Speaking of buses, the planned train would be roughly twice as fast as the bus (it simply shouldn't take about 8 hours to go from Chicago to Columbus). Columbus does now have a downtown-airport COTA route in place which would connect would-be train riders the same as bus riders today. The utopian suburban fantasy has proven to be much more costly than the urban one, not only monetarily, but for its tally of human lives.
You're still living in the 19th and early 20th century if you are using the Union Stations as an example. The job of the train is to move people quickly and efficiently. That means you need the infrastructure of parking, hotels, rental agencies, long term parking, etc. Those are the things that you find at an AIRPORT, which is also designed to move people quickly and efficiently.

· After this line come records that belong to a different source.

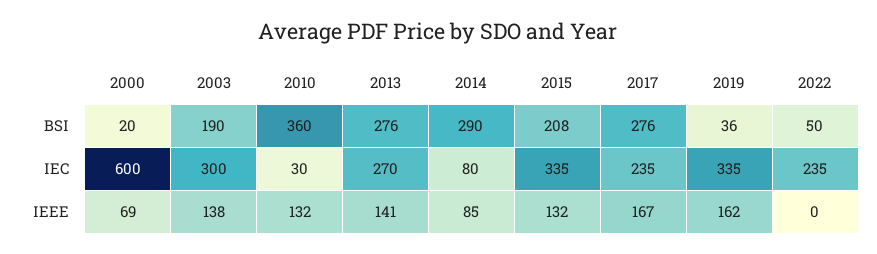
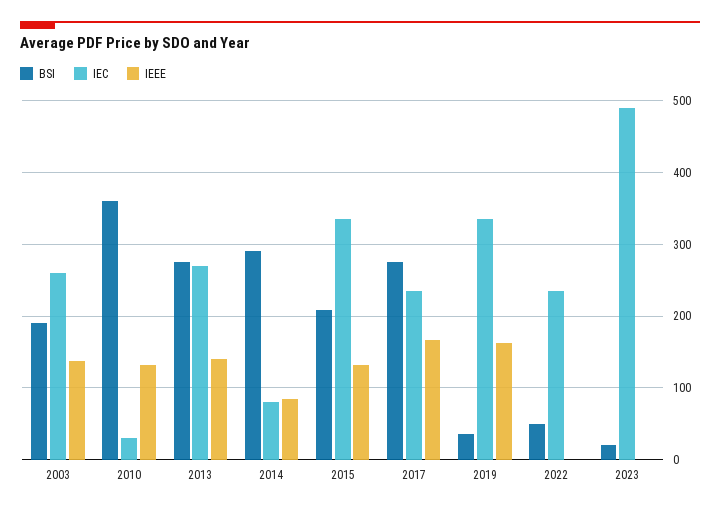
BSI, 2000: 20 -> none
IEC, 2000: 600 -> none
IEC, 2003: 300 -> 260
IEEE, 2000: 69 -> none
BSI, 2023: none -> 20
IEC, 2023: none -> 490
IEEE, 2023: none -> 0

Yes, the MegaBus goes downtown but the MegaBus serves a small number of people and those people are not business travelers (where the money comes from). A business traveler does not want to futz around downtown unless he has business there.

Not everybody is going downtown. Most people aren't going to go downtown, in fact. If they want to go downtown, they can grab local transportation FROM THE AIRPORT. If you want a SEPARATE CHOO CHOO from the airport to downtown, fine. But don't slow up my high speed train to feed your urbanist fantasy.

Again: Fast, efficient, cheap or people won't use it. I want to park fast, park cheap, get on the train and go. Downtown is not efficient and too expensive for that.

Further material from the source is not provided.